*Task input*.
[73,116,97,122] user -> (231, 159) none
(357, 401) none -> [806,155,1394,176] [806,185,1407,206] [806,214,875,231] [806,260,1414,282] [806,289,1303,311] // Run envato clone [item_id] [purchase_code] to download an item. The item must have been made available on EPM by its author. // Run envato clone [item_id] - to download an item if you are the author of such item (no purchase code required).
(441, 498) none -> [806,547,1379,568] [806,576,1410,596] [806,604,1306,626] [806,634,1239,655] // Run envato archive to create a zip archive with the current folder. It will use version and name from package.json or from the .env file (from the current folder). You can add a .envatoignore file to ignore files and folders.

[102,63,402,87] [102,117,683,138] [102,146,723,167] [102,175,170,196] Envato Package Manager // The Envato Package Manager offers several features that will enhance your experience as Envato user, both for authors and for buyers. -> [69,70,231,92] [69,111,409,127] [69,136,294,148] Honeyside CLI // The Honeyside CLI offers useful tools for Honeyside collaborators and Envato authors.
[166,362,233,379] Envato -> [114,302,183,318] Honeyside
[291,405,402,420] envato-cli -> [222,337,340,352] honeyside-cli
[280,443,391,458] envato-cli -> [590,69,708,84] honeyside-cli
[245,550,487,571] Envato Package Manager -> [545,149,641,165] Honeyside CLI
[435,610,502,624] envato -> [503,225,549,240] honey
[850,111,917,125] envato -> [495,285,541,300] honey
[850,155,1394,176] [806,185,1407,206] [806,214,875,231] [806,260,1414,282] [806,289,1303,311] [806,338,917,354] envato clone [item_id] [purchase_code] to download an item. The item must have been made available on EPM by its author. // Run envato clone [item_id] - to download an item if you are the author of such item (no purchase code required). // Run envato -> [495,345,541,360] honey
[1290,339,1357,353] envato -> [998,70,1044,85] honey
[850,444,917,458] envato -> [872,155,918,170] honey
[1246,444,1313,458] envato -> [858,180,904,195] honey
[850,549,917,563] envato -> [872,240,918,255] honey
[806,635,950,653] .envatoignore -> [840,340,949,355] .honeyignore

*Task instructions*.
For this exercise, restate each of the entries without any deviation.

*Your response*.
[73,116,97,122] user -> (231, 159) none
(357, 401) none -> [806,155,1394,176] [806,185,1407,206] [806,214,875,231] [806,260,1414,282] [806,289,1303,311] // Run envato clone [item_id] [purchase_code] to download an item. The item must have been made available on EPM by its author. // Run envato clone [item_id] - to download an item if you are the author of such item (no purchase code required).
(441, 498) none -> [806,547,1379,568] [806,576,1410,596] [806,604,1306,626] [806,634,1239,655] // Run envato archive to create a zip archive with the current folder. It will use version and name from package.json or from the .env file (from the current folder). You can add a .envatoignore file to ignore files and folders.

[102,63,402,87] [102,117,683,138] [102,146,723,167] [102,175,170,196] Envato Package Manager // The Envato Package Manager offers several features that will enhance your experience as Envato user, both for authors and for buyers. -> [69,70,231,92] [69,111,409,127] [69,136,294,148] Honeyside CLI // The Honeyside CLI offers useful tools for Honeyside collaborators and Envato authors.
[166,362,233,379] Envato -> [114,302,183,318] Honeyside
[291,405,402,420] envato-cli -> [222,337,340,352] honeyside-cli
[280,443,391,458] envato-cli -> [590,69,708,84] honeyside-cli
[245,550,487,571] Envato Package Manager -> [545,149,641,165] Honeyside CLI
[435,610,502,624] envato -> [503,225,549,240] honey
[850,111,917,125] envato -> [495,285,541,300] honey
[850,155,1394,176] [806,185,1407,206] [806,214,875,231] [806,260,1414,282] [806,289,1303,311] [806,338,917,354] envato clone [item_id] [purchase_code] to download an item. The item must have been made available on EPM by its author. // Run envato clone [item_id] - to download an item if you are the author of such item (no purchase code required). // Run envato -> [495,345,541,360] honey
[1290,339,1357,353] envato -> [998,70,1044,85] honey
[850,444,917,458] envato -> [872,155,918,170] honey
[1246,444,1313,458] envato -> [858,180,904,195] honey
[850,549,917,563] envato -> [872,240,918,255] honey
[806,635,950,653] .envatoignore -> [840,340,949,355] .honeyignore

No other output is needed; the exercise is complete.